Please set down each record exactly as it appears, but leave out any pictures.

━━━━━ DATA PROVIDED ━━━━━

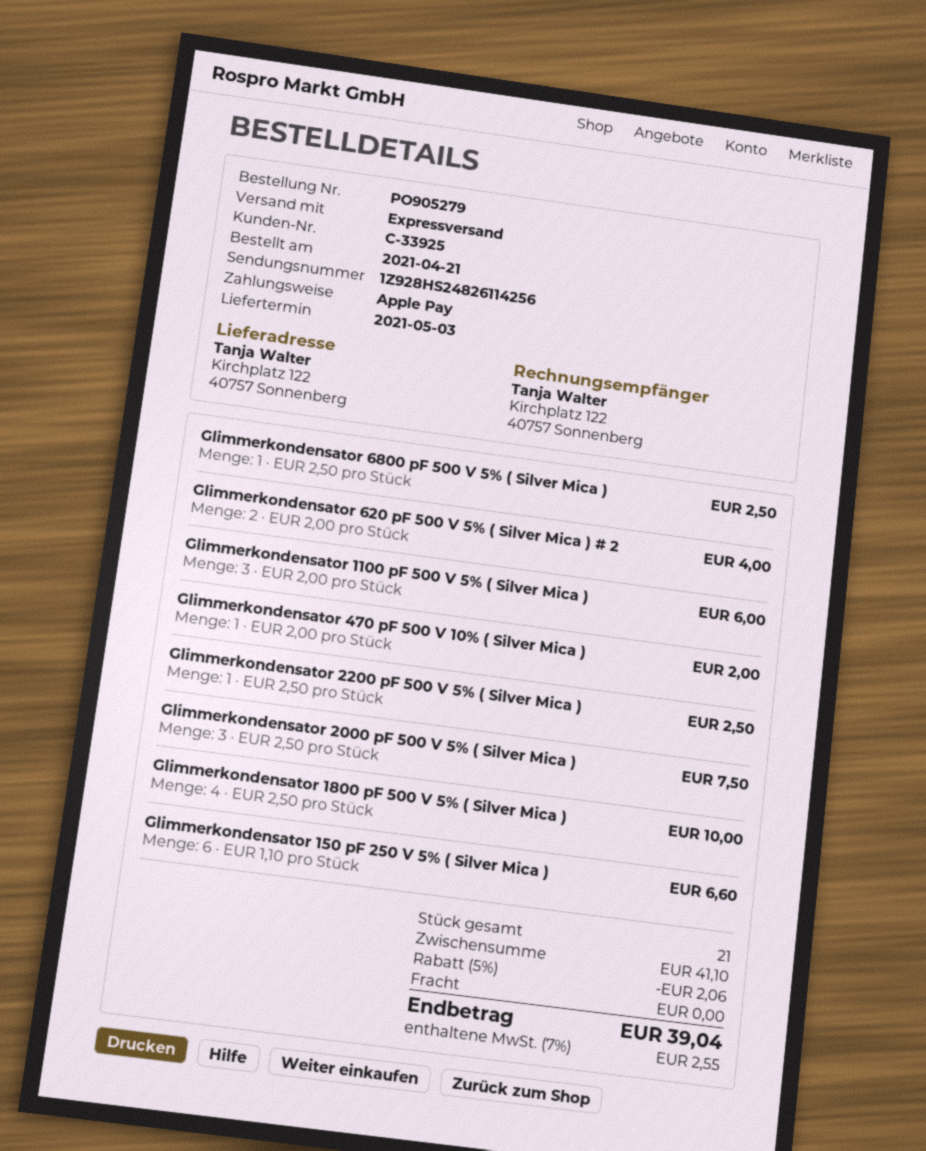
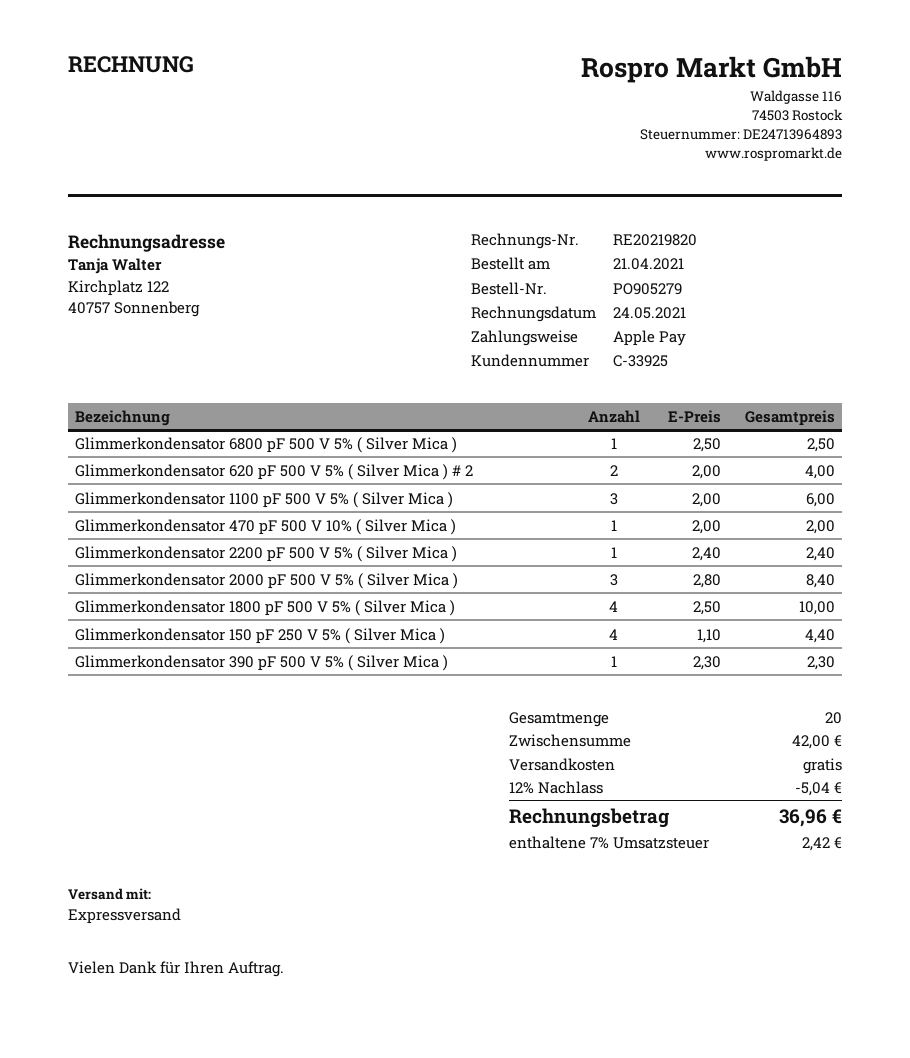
Glimmerkondensator 2200 pF 500 V 5% ( Silver Mica ): 1 x 2.50 = 2.50 -> 1 x 2.40 = 2.40
Glimmerkondensator 2000 pF 500 V 5% ( Silver Mica ): 3 x 2.50 = 7.50 -> 3 x 2.80 = 8.40
Glimmerkondensator 150 pF 250 V 5% ( Silver Mica ): 6 x 1.10 = 6.60 -> 4 x 1.10 = 4.40
Glimmerkondensator 390 pF 500 V 5% ( Silver Mica ): none -> 1 x 2.30 = 2.30
total quantity: 21 -> 20
subtotal: 41.10 -> 42.00
discount: 5% = 2.06 -> 12% = 5.04
tax: 7% = 2.55 -> 7% = 2.42
total: 39.04 -> 36.96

━━━━━

▸ **ANSWER AREA**
Glimmerkondensator 2200 pF 500 V 5% ( Silver Mica ): 1 x 2.50 = 2.50 -> 1 x 2.40 = 2.40
Glimmerkondensator 2000 pF 500 V 5% ( Silver Mica ): 3 x 2.50 = 7.50 -> 3 x 2.80 = 8.40
Glimmerkondensator 150 pF 250 V 5% ( Silver Mica ): 6 x 1.10 = 6.60 -> 4 x 1.10 = 4.40
Glimmerkondensator 390 pF 500 V 5% ( Silver Mica ): none -> 1 x 2.30 = 2.30
total quantity: 21 -> 20
subtotal: 41.10 -> 42.00
discount: 5% = 2.06 -> 12% = 5.04
tax: 7% = 2.55 -> 7% = 2.42
total: 39.04 -> 36.96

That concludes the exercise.